_What is expected_
Return the lines of the data below, from the one containing "flex-direction: row ->" through the very last, exactly and with both ends included; no pictures.

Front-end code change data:
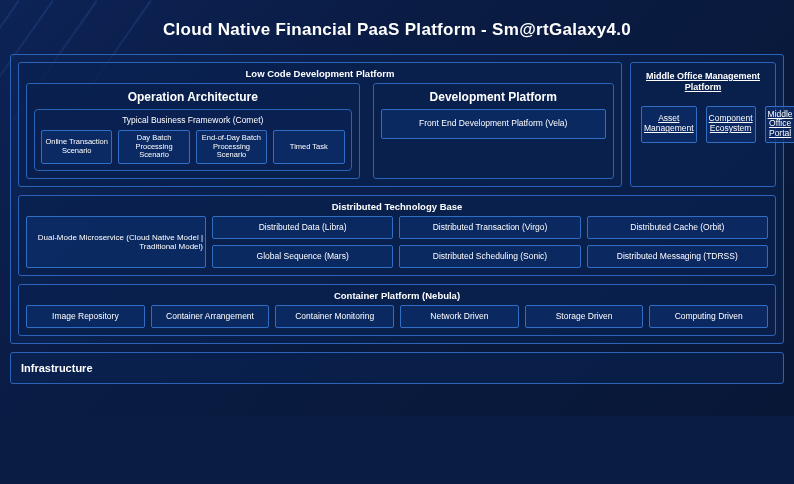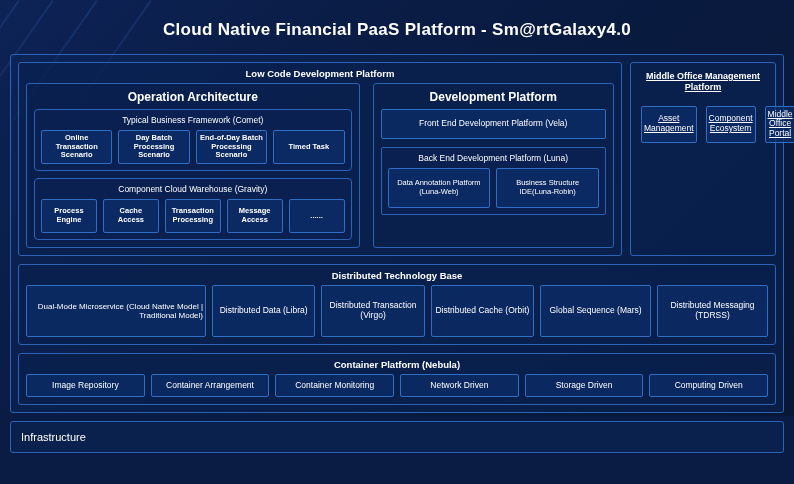"Online Transaction Scenario" .box.tall { font-weight: bold -> none }
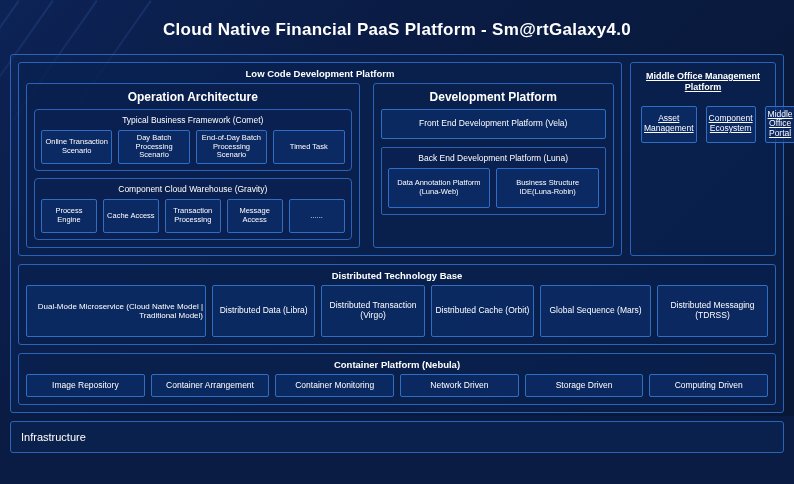"Back End Development Platform (Luna)" div.luna-group { html: <div> <div>Back End Development Platform (Luna)</div> <div> <div>Data Annotation Platform (Luna-Web)</div> <div>Business Structure IDE(Luna-Robin)</div> </div> </div> -> none }
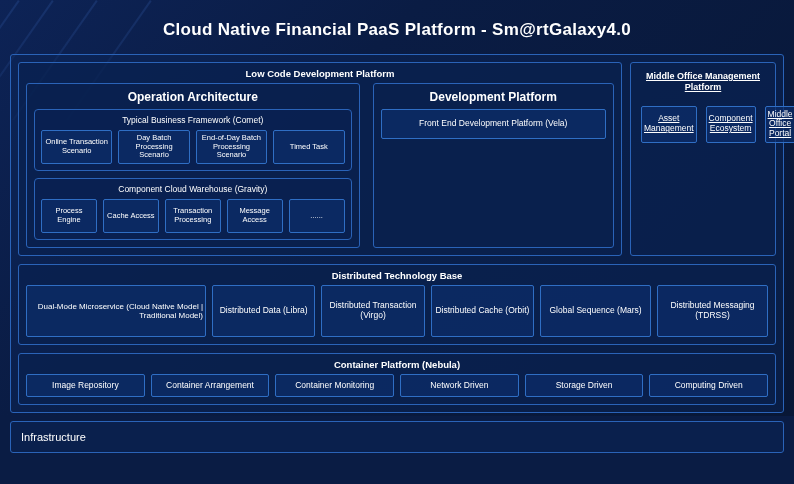"Component Cloud Warehouse (Gravity)" div.sub { html: <div> <div>Component Cloud Warehouse (Gravity)</div> <div> <div>Process Engine</div> <div>Cache Access</div> <div>Transaction Processing</div> <div>Message Access</div> <div>......</div> </div> </div> -> none }
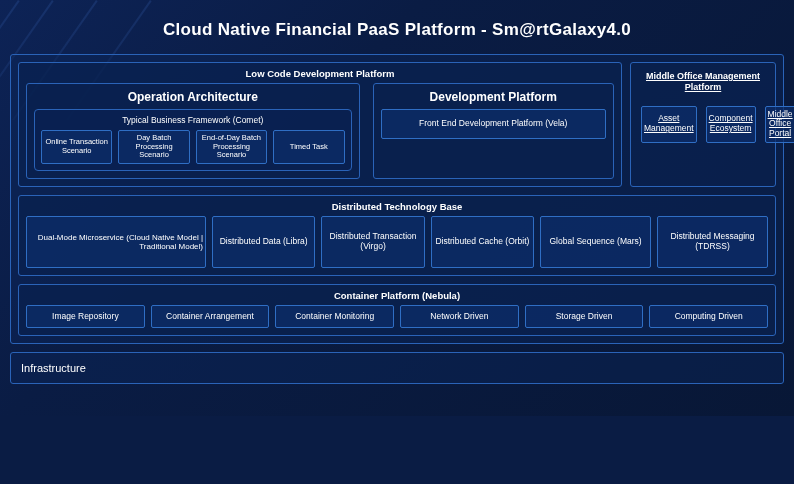"Distributed Data (Libra)" .dtb-right { flex-direction: row -> column }
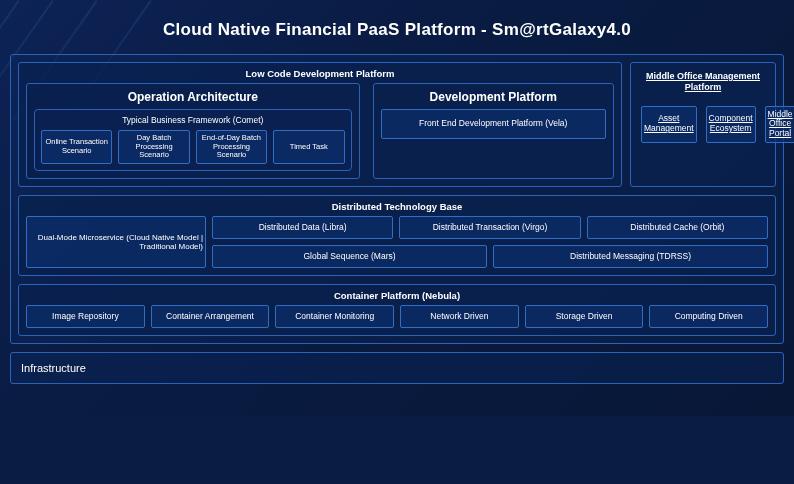"Distributed Scheduling (Sonic)" div.box { html: none -> <div>Distributed Scheduling (Sonic)</div> }
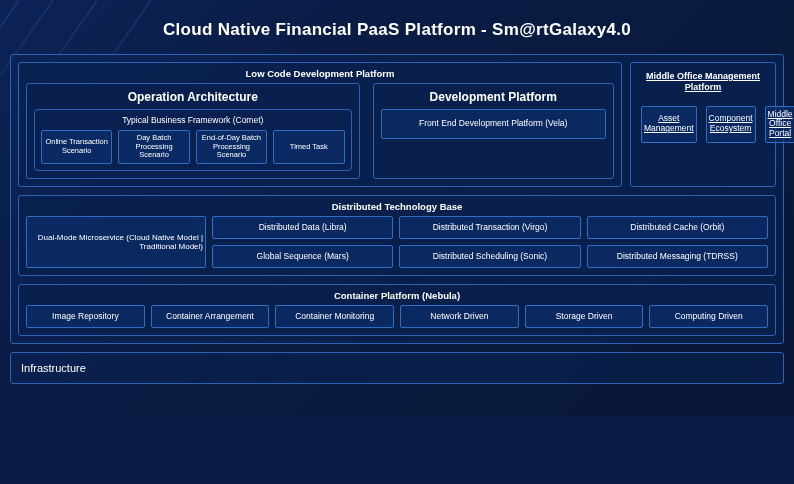"Infrastructure" .infra-label { font-weight: normal -> bold }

_Answer below_
"Distributed Data (Libra)" .dtb-right { flex-direction: row -> column }
"Distributed Scheduling (Sonic)" div.box { html: none -> <div>Distributed Scheduling (Sonic)</div> }
"Infrastructure" .infra-label { font-weight: normal -> bold }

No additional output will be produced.